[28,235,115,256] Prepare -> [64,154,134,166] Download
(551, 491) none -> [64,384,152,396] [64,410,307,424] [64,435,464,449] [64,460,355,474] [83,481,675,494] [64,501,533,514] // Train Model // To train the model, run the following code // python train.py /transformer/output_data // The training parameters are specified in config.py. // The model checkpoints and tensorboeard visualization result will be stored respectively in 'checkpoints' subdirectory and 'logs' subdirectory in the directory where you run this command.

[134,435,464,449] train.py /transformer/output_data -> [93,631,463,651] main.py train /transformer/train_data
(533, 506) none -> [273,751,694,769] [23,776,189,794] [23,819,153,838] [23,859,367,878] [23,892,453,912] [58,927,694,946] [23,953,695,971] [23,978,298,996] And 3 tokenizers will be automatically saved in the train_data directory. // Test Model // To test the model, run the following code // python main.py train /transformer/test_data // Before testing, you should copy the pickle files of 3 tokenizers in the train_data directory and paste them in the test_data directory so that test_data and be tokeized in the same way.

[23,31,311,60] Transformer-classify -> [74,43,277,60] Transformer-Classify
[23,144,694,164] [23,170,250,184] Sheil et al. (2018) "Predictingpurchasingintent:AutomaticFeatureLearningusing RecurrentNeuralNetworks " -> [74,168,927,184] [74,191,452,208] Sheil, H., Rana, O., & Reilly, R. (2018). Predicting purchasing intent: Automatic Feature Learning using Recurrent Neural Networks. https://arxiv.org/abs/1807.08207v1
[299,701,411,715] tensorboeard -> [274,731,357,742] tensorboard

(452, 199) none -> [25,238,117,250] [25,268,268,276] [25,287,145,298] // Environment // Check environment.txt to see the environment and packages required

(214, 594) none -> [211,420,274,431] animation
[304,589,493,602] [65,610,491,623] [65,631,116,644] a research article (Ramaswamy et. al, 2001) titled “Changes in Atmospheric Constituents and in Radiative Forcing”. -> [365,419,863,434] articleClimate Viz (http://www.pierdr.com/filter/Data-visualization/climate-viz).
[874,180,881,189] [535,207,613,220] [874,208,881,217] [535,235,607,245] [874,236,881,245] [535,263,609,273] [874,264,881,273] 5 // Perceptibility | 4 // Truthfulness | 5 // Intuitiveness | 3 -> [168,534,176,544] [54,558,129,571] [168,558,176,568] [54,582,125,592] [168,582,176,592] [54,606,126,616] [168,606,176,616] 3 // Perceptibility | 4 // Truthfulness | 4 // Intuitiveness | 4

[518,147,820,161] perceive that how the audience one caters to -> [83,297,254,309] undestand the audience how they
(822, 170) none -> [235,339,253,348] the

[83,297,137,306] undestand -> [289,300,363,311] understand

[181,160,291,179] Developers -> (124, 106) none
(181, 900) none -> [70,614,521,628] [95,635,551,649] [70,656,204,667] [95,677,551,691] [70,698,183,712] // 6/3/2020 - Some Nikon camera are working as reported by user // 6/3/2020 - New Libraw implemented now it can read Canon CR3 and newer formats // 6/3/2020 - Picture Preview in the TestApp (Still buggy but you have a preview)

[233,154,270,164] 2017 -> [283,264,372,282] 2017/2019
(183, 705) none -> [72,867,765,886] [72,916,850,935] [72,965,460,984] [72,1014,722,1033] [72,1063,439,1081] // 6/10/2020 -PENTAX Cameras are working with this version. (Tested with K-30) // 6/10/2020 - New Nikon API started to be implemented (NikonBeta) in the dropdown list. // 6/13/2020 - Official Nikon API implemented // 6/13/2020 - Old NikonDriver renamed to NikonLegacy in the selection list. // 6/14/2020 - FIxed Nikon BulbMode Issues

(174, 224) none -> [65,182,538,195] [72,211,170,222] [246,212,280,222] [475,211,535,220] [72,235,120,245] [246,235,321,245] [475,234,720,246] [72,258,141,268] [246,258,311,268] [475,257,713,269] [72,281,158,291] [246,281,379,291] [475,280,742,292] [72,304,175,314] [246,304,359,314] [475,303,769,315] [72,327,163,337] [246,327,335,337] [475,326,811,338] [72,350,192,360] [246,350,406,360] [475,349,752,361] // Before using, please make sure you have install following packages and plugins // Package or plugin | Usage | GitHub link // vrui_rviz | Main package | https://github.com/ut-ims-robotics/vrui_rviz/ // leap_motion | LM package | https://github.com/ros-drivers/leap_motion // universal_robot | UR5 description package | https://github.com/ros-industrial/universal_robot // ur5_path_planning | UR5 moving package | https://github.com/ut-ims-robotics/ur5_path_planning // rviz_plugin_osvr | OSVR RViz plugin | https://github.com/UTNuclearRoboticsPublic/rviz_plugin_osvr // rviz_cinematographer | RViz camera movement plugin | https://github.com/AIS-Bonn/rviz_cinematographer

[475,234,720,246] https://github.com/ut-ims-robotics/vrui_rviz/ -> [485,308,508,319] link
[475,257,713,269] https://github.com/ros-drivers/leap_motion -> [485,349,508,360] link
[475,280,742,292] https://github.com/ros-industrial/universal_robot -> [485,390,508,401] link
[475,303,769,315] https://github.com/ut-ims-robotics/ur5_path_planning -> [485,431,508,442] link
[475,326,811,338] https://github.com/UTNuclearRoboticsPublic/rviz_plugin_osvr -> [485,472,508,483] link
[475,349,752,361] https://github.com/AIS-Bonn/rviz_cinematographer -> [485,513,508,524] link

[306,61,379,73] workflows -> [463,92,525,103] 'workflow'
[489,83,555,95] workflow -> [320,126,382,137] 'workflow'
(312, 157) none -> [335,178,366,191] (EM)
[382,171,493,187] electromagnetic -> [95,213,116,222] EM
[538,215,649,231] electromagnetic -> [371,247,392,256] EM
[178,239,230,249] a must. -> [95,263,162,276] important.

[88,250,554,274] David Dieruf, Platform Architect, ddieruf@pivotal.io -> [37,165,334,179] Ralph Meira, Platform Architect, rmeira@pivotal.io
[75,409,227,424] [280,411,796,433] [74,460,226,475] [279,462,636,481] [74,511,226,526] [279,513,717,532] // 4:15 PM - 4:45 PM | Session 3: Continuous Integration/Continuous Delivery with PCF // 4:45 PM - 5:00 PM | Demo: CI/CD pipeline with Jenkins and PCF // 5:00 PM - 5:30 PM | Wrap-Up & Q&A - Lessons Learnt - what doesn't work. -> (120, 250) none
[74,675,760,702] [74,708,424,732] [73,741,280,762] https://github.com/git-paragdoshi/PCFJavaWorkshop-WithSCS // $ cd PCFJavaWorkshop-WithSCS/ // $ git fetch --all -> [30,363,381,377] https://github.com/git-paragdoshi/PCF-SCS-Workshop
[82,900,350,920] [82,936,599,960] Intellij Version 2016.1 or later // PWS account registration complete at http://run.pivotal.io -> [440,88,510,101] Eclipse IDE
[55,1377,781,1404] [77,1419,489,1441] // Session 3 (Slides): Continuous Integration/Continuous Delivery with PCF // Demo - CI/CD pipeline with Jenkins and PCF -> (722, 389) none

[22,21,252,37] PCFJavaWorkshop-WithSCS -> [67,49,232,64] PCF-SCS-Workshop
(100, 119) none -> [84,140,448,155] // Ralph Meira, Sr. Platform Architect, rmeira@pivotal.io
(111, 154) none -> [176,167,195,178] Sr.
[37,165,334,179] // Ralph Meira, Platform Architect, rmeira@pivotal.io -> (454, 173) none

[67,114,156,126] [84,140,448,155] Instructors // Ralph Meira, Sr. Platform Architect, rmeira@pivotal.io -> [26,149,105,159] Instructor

Assignment — When you answer, retype all of the material exactly as it appears above.

Your response —
[28,235,115,256] Prepare -> [64,154,134,166] Download
(551, 491) none -> [64,384,152,396] [64,410,307,424] [64,435,464,449] [64,460,355,474] [83,481,675,494] [64,501,533,514] // Train Model // To train the model, run the following code // python train.py /transformer/output_data // The training parameters are specified in config.py. // The model checkpoints and tensorboeard visualization result will be stored respectively in 'checkpoints' subdirectory and 'logs' subdirectory in the directory where you run this command.

[134,435,464,449] train.py /transformer/output_data -> [93,631,463,651] main.py train /transformer/train_data
(533, 506) none -> [273,751,694,769] [23,776,189,794] [23,819,153,838] [23,859,367,878] [23,892,453,912] [58,927,694,946] [23,953,695,971] [23,978,298,996] And 3 tokenizers will be automatically saved in the train_data directory. // Test Model // To test the model, run the following code // python main.py train /transformer/test_data // Before testing, you should copy the pickle files of 3 tokenizers in the train_data directory and paste them in the test_data directory so that test_data and be tokeized in the same way.

[23,31,311,60] Transformer-classify -> [74,43,277,60] Transformer-Classify
[23,144,694,164] [23,170,250,184] Sheil et al. (2018) "Predictingpurchasingintent:AutomaticFeatureLearningusing RecurrentNeuralNetworks " -> [74,168,927,184] [74,191,452,208] Sheil, H., Rana, O., & Reilly, R. (2018). Predicting purchasing intent: Automatic Feature Learning using Recurrent Neural Networks. https://arxiv.org/abs/1807.08207v1
[299,701,411,715] tensorboeard -> [274,731,357,742] tensorboard

(452, 199) none -> [25,238,117,250] [25,268,268,276] [25,287,145,298] // Environment // Check environment.txt to see the environment and packages required

(214, 594) none -> [211,420,274,431] animation
[304,589,493,602] [65,610,491,623] [65,631,116,644] a research article (Ramaswamy et. al, 2001) titled “Changes in Atmospheric Constituents and in Radiative Forcing”. -> [365,419,863,434] articleClimate Viz (http://www.pierdr.com/filter/Data-visualization/climate-viz).
[874,180,881,189] [535,207,613,220] [874,208,881,217] [535,235,607,245] [874,236,881,245] [535,263,609,273] [874,264,881,273] 5 // Perceptibility | 4 // Truthfulness | 5 // Intuitiveness | 3 -> [168,534,176,544] [54,558,129,571] [168,558,176,568] [54,582,125,592] [168,582,176,592] [54,606,126,616] [168,606,176,616] 3 // Perceptibility | 4 // Truthfulness | 4 // Intuitiveness | 4

[518,147,820,161] perceive that how the audience one caters to -> [83,297,254,309] undestand the audience how they
(822, 170) none -> [235,339,253,348] the

[83,297,137,306] undestand -> [289,300,363,311] understand

[181,160,291,179] Developers -> (124, 106) none
(181, 900) none -> [70,614,521,628] [95,635,551,649] [70,656,204,667] [95,677,551,691] [70,698,183,712] // 6/3/2020 - Some Nikon camera are working as reported by user // 6/3/2020 - New Libraw implemented now it can read Canon CR3 and newer formats // 6/3/2020 - Picture Preview in the TestApp (Still buggy but you have a preview)

[233,154,270,164] 2017 -> [283,264,372,282] 2017/2019
(183, 705) none -> [72,867,765,886] [72,916,850,935] [72,965,460,984] [72,1014,722,1033] [72,1063,439,1081] // 6/10/2020 -PENTAX Cameras are working with this version. (Tested with K-30) // 6/10/2020 - New Nikon API started to be implemented (NikonBeta) in the dropdown list. // 6/13/2020 - Official Nikon API implemented // 6/13/2020 - Old NikonDriver renamed to NikonLegacy in the selection list. // 6/14/2020 - FIxed Nikon BulbMode Issues

(174, 224) none -> [65,182,538,195] [72,211,170,222] [246,212,280,222] [475,211,535,220] [72,235,120,245] [246,235,321,245] [475,234,720,246] [72,258,141,268] [246,258,311,268] [475,257,713,269] [72,281,158,291] [246,281,379,291] [475,280,742,292] [72,304,175,314] [246,304,359,314] [475,303,769,315] [72,327,163,337] [246,327,335,337] [475,326,811,338] [72,350,192,360] [246,350,406,360] [475,349,752,361] // Before using, please make sure you have install following packages and plugins // Package or plugin | Usage | GitHub link // vrui_rviz | Main package | https://github.com/ut-ims-robotics/vrui_rviz/ // leap_motion | LM package | https://github.com/ros-drivers/leap_motion // universal_robot | UR5 description package | https://github.com/ros-industrial/universal_robot // ur5_path_planning | UR5 moving package | https://github.com/ut-ims-robotics/ur5_path_planning // rviz_plugin_osvr | OSVR RViz plugin | https://github.com/UTNuclearRoboticsPublic/rviz_plugin_osvr // rviz_cinematographer | RViz camera movement plugin | https://github.com/AIS-Bonn/rviz_cinematographer

[475,234,720,246] https://github.com/ut-ims-robotics/vrui_rviz/ -> [485,308,508,319] link
[475,257,713,269] https://github.com/ros-drivers/leap_motion -> [485,349,508,360] link
[475,280,742,292] https://github.com/ros-industrial/universal_robot -> [485,390,508,401] link
[475,303,769,315] https://github.com/ut-ims-robotics/ur5_path_planning -> [485,431,508,442] link
[475,326,811,338] https://github.com/UTNuclearRoboticsPublic/rviz_plugin_osvr -> [485,472,508,483] link
[475,349,752,361] https://github.com/AIS-Bonn/rviz_cinematographer -> [485,513,508,524] link

[306,61,379,73] workflows -> [463,92,525,103] 'workflow'
[489,83,555,95] workflow -> [320,126,382,137] 'workflow'
(312, 157) none -> [335,178,366,191] (EM)
[382,171,493,187] electromagnetic -> [95,213,116,222] EM
[538,215,649,231] electromagnetic -> [371,247,392,256] EM
[178,239,230,249] a must. -> [95,263,162,276] important.

[88,250,554,274] David Dieruf, Platform Architect, ddieruf@pivotal.io -> [37,165,334,179] Ralph Meira, Platform Architect, rmeira@pivotal.io
[75,409,227,424] [280,411,796,433] [74,460,226,475] [279,462,636,481] [74,511,226,526] [279,513,717,532] // 4:15 PM - 4:45 PM | Session 3: Continuous Integration/Continuous Delivery with PCF // 4:45 PM - 5:00 PM | Demo: CI/CD pipeline with Jenkins and PCF // 5:00 PM - 5:30 PM | Wrap-Up & Q&A - Lessons Learnt - what doesn't work. -> (120, 250) none
[74,675,760,702] [74,708,424,732] [73,741,280,762] https://github.com/git-paragdoshi/PCFJavaWorkshop-WithSCS // $ cd PCFJavaWorkshop-WithSCS/ // $ git fetch --all -> [30,363,381,377] https://github.com/git-paragdoshi/PCF-SCS-Workshop
[82,900,350,920] [82,936,599,960] Intellij Version 2016.1 or later // PWS account registration complete at http://run.pivotal.io -> [440,88,510,101] Eclipse IDE
[55,1377,781,1404] [77,1419,489,1441] // Session 3 (Slides): Continuous Integration/Continuous Delivery with PCF // Demo - CI/CD pipeline with Jenkins and PCF -> (722, 389) none

[22,21,252,37] PCFJavaWorkshop-WithSCS -> [67,49,232,64] PCF-SCS-Workshop
(100, 119) none -> [84,140,448,155] // Ralph Meira, Sr. Platform Architect, rmeira@pivotal.io
(111, 154) none -> [176,167,195,178] Sr.
[37,165,334,179] // Ralph Meira, Platform Architect, rmeira@pivotal.io -> (454, 173) none

[67,114,156,126] [84,140,448,155] Instructors // Ralph Meira, Sr. Platform Architect, rmeira@pivotal.io -> [26,149,105,159] Instructor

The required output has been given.